Authorities disclosed that they had previously responded to calls at the shooter’s home related to mental health concerns. In some of those instances, weapons were involved. McDonald said firearms had earlier been seized but were later returned after the lawful owner sought their release through due process.
The case is likely to renew scrutiny around how such decisions are assessed in situations involving mental health flags.
Addressing Parliament, Prime Minister Mark Carney said the killings in Tumbler Ridge “left our nation in shock and all of us in mourning”.
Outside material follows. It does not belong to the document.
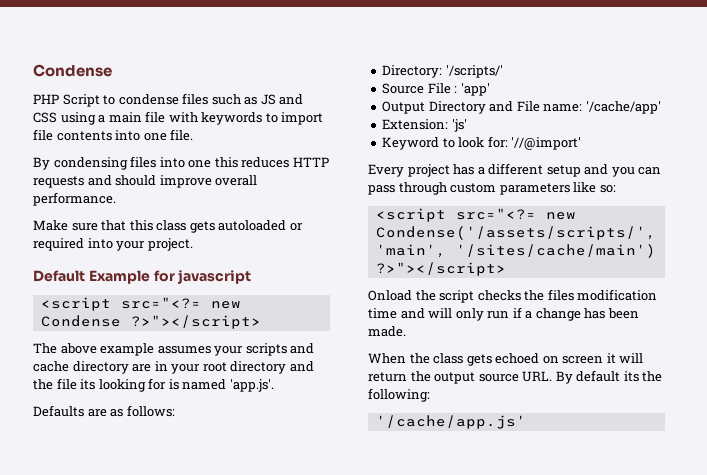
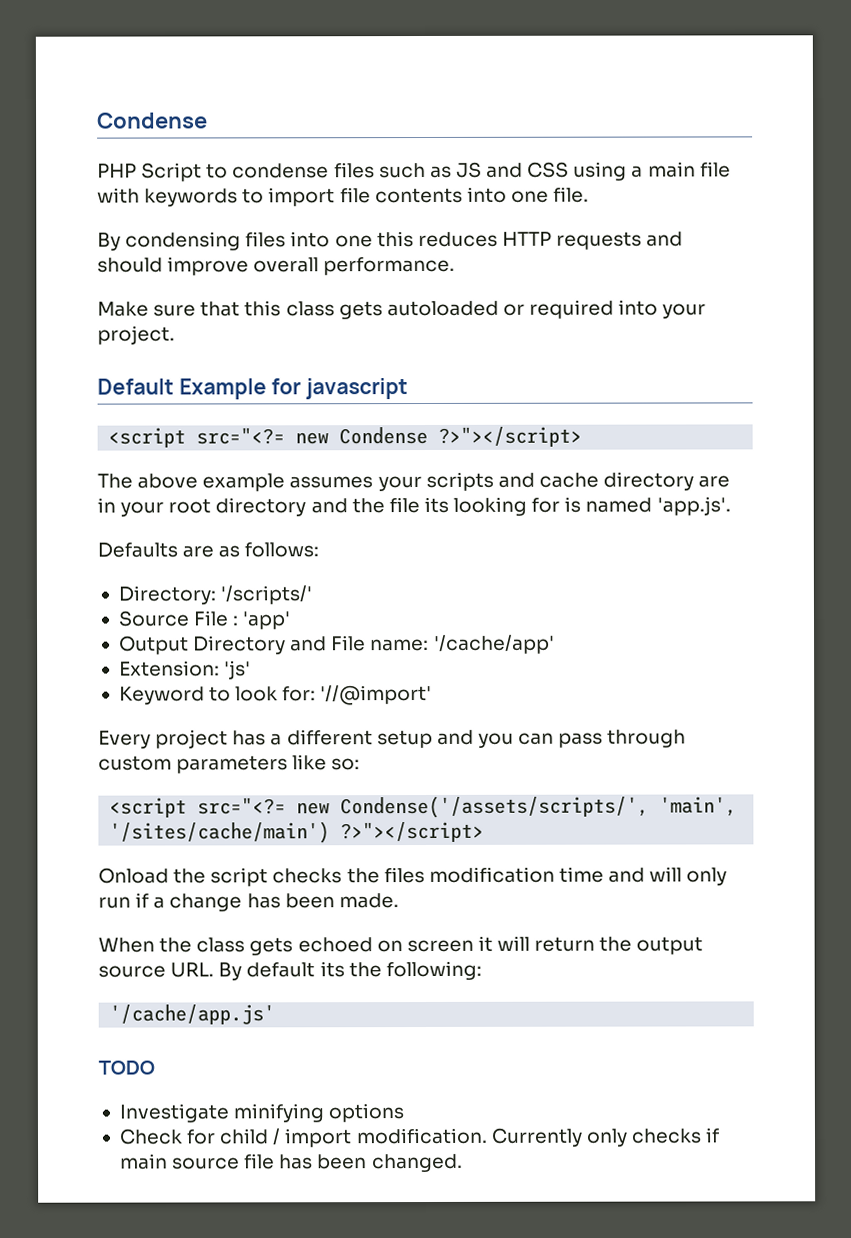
(526, 422) none -> [98,1060,155,1075] [118,1103,405,1123] [118,1127,721,1148] [119,1153,463,1173] // TODO // Investigate minifying options // Check for child / import modification. Currently only checks if main source file has been changed.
“It is a town of miners, teachers, construction workers — families who have built their lives there, people who have always shown up for each other there,” he said.
The tragedy reverberated across the tightly knit community and beyond, unsettling a country known for relatively strict firearm regulations compared to its neighbour, the United States.
Prime Minister Narendra Modi extended condolences in a post on X, writing, “India stands in solidarity with the people of Canada in this moment of profound grief”.
Mass shootings are uncommon in Canada. The last major school-related attack dates back to Montreal in 1989, when 14 people were killed. In 2020, the country witnessed a devastating two-day killing spree in Nova Scotia, where a gunman shot 13 people and killed nine others by setting fires.
In the United States, two recent school-linked attacks have involved transgender individuals — one in Nashville in 2023 and another in Minneapolis last year during a church prayer service attended by children.
Investigators continue to examine the motive behind Tuesday’s rampage as Tumbler Ridge begins the difficult process of grieving.